La psychophobie et le validisme sont des formes de discrimination et d’oppression s’exerçant sur des personnes neurodivergentes et/ou handicapées et/ou psychiatrisées. Déconstruire nos préjugés psychophobes et/ou validistes implique préalablement de prendre conscience que certains de nos privilèges nous y ont conduits.


5 réflexions sur “La psychophobie [pensées dysfonctionnelles]

  1. Avatar de teddybron

    Vrai, mais il y a un juste milieu.
    Certains malades, sous prétexte qu’ils sont malade, ne font pas d’effort, et ils suscite l’antipathie, sur laquelle ils se basent ensuite pour se plaindre que ce monde ne cherche pas à les comprendre.
    J’en veux pour preuve la progression alarmante de troubles polymorphe anxio-dépressif/borderline qui se chronicise dans les services hospitalier, quand bien même et en tout objectivité, ils ne présente pas de symptômes sévère avant d’être ravagé par des années de traitements tout aussi dangereux qu’inutile, alors que ce dont il aurait eu besoin c’est d’un peu de discipline.
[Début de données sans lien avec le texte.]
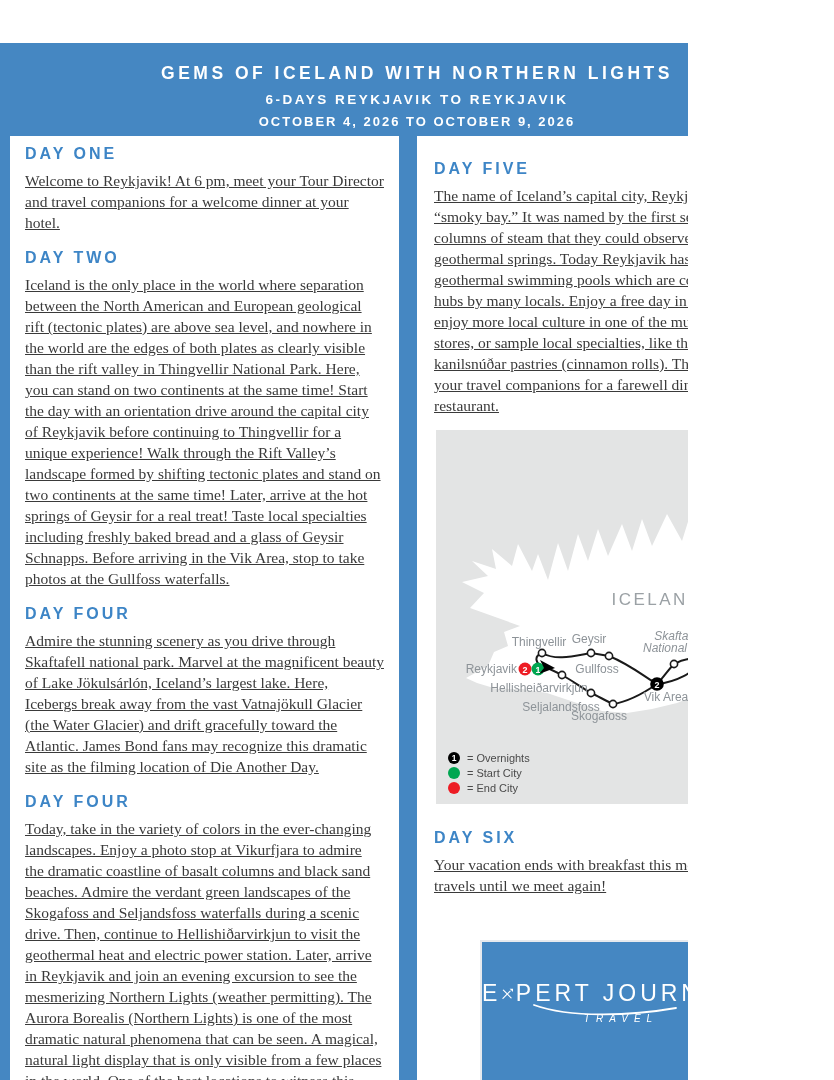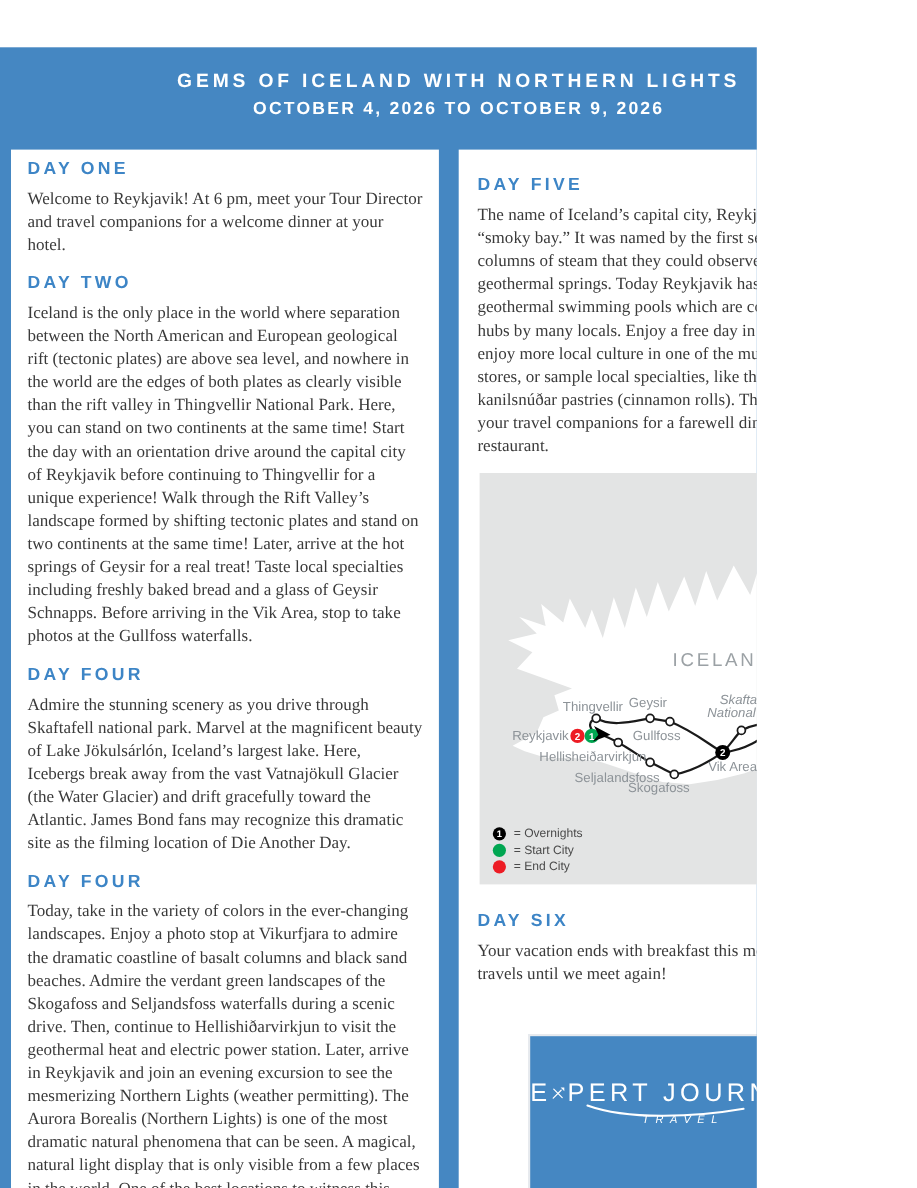--- a/index.html
+++ b/index.html
@@ -69,6 +69,7 @@
 
   <div class="header">
     <div class="title">GEMS OF ICELAND WITH NORTHERN LIGHTS</div>
+    <div class="subtitle">6-DAYS REYKJAVIK TO REYKJAVIK</div>
     <div class="dates">OCTOBER 4, 2026 TO OCTOBER 9, 2026</div>
   </div>
 

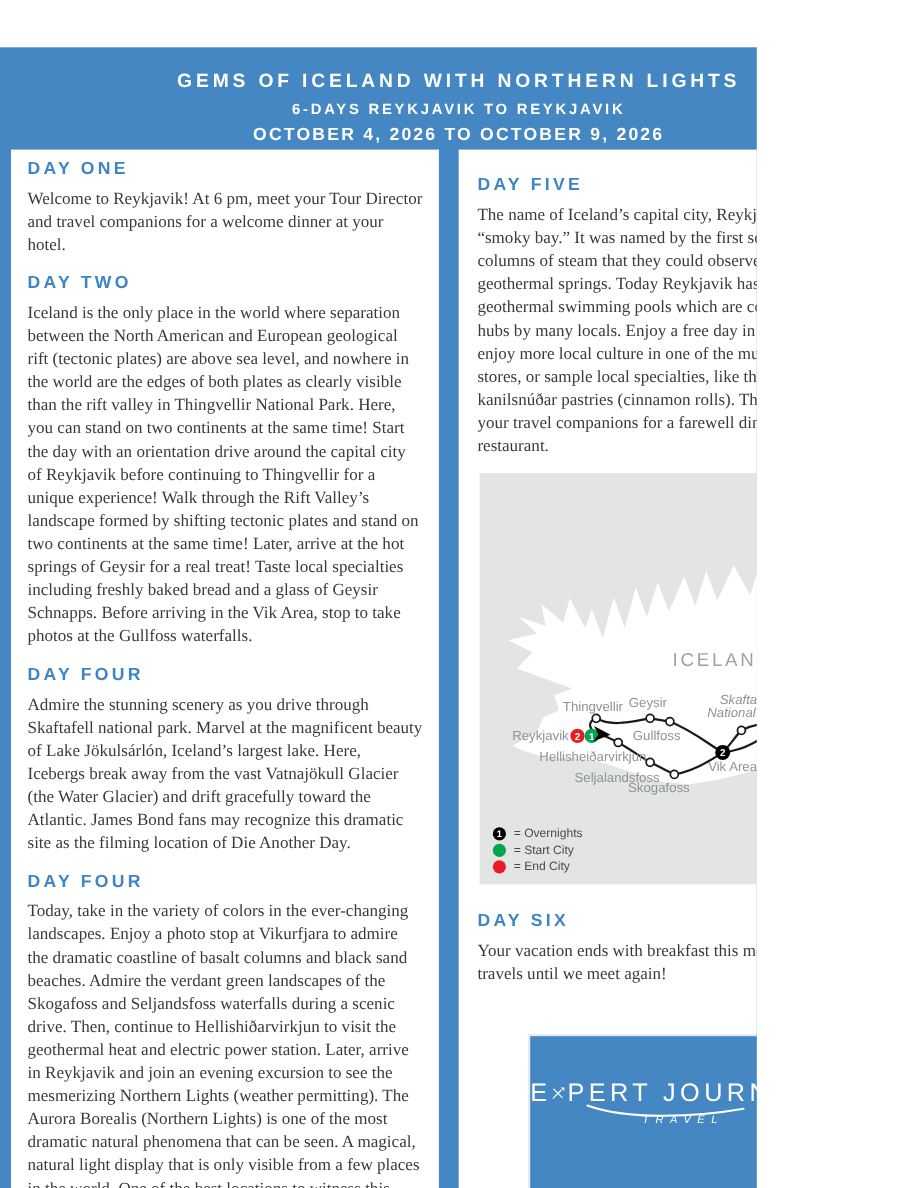--- a/index.html
+++ b/index.html
@@ -13,7 +13,7 @@
   .header { position:absolute; top:0; left:0; width:834px; height:93px; text-align:center; color:#ffffff; }
   .header .title { margin-top:20px; font-size:17.5px; font-weight:bold; letter-spacing:3.5px; }
   .header .subtitle { margin-top:8px; font-size:13.5px; font-weight:bold; letter-spacing:2.5px; }
-  .header .dates { margin-top:7px; font-size:16px; font-weight:bold; letter-spacing:2px; }
+  .header .dates { margin-top:7px; font-size:13px; font-weight:bold; letter-spacing:2px; }
 
   
   .panel { position:absolute; top:93px; background:#ffffff; }

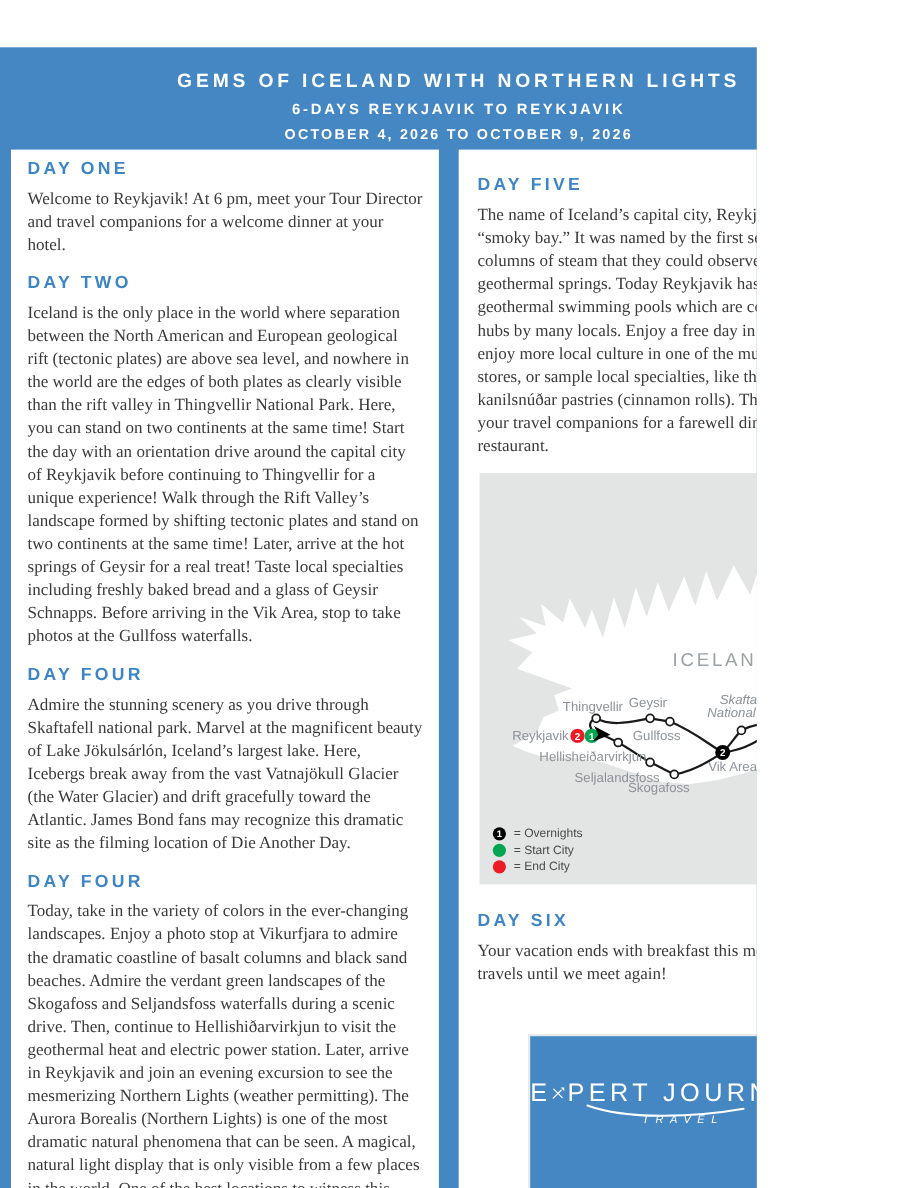--- a/index.html
+++ b/index.html
@@ -30,6 +30,7 @@
   p.daytext {
     margin:7px 0 11px 0; color:#3a3a3a; font-size:15.5px; line-height:21px;
     font-family:"Liberation Serif", serif;
+    text-decoration:underline;
   }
    La vie est dure pour tous le monde, et la plupart des affirmations dans la partie privilège sont tout autant de préjugés que ceux de la colonne de droite. Apprendre à se maîtriser, à se discipliner etc… ne se fait jamais sans efforts.

    1. Avatar de Daria

      J’avoue que j’ai pensé à la même chose en voyant les patients dans l’unité de la psychiatrie aiguë…surtout quad les patients continuent à consommer des substances même dans l’unité

    2. Avatar de Brigitte

      Visiblement, en lisant les commentaires, la psychophobie et le validisme ont encore de beaux jours devant eux, j’ose espérer, mais sans conviction… qu’au moins ce n’est pas écrit par des personnels soignants…

  2. Avatar de sensationallybarbariane91fb221eb

    La pensée normopathe, normativiste, prévaut chez « les petites gens » et chez certains esprits que l’on imaginerait plus ouverts. Sont concernées les personnes LGBTQI+, les personnes autistes, les personnes handicapées en général mais aussi celles et ceux qu’on qualifie de cassos’, stigmatisé.es par le bien-pensant, le nanti, comme l’était le prolétaire autrefois.